If Ramaphosa becomes president of the whole country soon, there are high hopes that the corruption and the constant subversion of the law will stop, or at least shrink. Billionaires don’t need to steal. And if local and foreign investors believe that Ramaphosa is not only honest but competent, then maybe the economy will manage better than one percent growth.
That would be nice, since it’s a long time since South Africa has seen any real economic growth. But it’s far from guaranteed, because Ramaphosa has been lumbered with a “Top Six” in the National Executive Committee (NEC) – a kind of cabinet – at least half of whom backed Nkosazana Dlamini-Zuma.
Two of them, David Mabuza, now Deputy President of the NEC, and Ace Magashule, now Secretary-General, are definitely “gangsters”. They have ruled two large provinces, Mpumalanga and the Free State, for a long time; they are both inexplicably rich; and both of them have close ties to the Guptas, a mega-rich family of Indian immigrants who have such influence over Zuma that they have been accused of “state capture”.

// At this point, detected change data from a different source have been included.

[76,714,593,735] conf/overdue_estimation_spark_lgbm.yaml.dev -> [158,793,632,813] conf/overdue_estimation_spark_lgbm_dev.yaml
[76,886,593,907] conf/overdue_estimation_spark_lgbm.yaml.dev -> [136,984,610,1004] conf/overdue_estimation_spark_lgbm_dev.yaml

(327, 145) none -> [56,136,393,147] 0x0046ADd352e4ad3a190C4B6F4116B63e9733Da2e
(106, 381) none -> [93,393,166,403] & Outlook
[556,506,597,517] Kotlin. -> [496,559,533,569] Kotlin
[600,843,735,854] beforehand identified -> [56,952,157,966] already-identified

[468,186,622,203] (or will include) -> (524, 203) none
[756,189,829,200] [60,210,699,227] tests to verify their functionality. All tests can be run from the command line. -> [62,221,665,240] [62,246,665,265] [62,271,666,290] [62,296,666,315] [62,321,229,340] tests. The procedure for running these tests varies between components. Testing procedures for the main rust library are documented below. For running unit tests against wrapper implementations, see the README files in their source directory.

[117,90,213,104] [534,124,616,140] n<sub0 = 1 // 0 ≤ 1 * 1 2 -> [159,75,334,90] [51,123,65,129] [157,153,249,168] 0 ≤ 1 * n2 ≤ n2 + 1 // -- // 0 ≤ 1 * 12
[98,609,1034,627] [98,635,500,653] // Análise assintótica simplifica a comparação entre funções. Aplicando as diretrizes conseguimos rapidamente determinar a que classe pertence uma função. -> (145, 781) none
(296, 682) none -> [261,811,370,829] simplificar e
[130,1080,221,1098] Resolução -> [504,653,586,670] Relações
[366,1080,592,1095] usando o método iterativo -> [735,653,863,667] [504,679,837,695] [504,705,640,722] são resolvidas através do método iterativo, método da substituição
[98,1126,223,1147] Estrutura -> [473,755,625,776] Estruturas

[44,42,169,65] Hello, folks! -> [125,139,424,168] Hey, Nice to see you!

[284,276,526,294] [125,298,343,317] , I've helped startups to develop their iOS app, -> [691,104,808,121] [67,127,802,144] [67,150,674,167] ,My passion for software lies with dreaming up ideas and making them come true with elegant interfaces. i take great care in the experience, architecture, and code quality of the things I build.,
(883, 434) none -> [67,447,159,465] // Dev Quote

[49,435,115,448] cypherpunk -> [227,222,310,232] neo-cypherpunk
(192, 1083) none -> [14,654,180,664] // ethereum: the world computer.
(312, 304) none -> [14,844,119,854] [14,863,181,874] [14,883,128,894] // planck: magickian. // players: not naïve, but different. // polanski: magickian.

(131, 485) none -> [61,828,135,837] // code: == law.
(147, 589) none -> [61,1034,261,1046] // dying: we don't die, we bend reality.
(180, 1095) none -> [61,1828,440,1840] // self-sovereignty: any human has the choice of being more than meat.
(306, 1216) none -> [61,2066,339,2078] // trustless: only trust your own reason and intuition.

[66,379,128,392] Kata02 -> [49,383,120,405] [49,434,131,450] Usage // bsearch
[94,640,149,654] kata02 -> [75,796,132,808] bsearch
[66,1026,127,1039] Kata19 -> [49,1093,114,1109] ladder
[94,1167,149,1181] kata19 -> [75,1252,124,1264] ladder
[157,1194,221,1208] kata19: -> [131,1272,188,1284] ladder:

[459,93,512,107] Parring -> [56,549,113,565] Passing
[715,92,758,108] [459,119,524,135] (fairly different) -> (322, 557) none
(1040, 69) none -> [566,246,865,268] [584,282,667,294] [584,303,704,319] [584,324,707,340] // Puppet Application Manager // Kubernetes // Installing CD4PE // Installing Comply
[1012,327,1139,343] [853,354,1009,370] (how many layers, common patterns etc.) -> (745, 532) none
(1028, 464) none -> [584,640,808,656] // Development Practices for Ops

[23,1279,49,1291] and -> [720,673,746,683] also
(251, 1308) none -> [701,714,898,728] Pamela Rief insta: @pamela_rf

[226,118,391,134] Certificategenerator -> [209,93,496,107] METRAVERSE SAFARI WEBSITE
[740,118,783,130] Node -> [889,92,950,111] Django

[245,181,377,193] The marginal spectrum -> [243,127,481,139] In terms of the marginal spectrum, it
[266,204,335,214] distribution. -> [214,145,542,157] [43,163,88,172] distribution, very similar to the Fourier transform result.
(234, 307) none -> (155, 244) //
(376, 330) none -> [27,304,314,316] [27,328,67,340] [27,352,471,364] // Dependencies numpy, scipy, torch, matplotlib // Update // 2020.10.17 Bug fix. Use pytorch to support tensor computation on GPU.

Mabuza has also been accused of running a private militia, and there has been an unusually high death rate among his local critics in Mpumalanga. Magashule’s critics have also had some health issues. The two men are definitely part of the problem, not of the solution.
It’s less clear whom Zackie Achmat thought the third “gangster” was, but it could be Jessie Duarte, now Magashule’s deputy. She also has ties to the Guptas, and vigorously defends Zuma’s action at every opportunity. All three were elected by the leadership conference, and Ramaphosa can’t fire them, so his hands are tied – or at best, his freedom of action is severely restricted.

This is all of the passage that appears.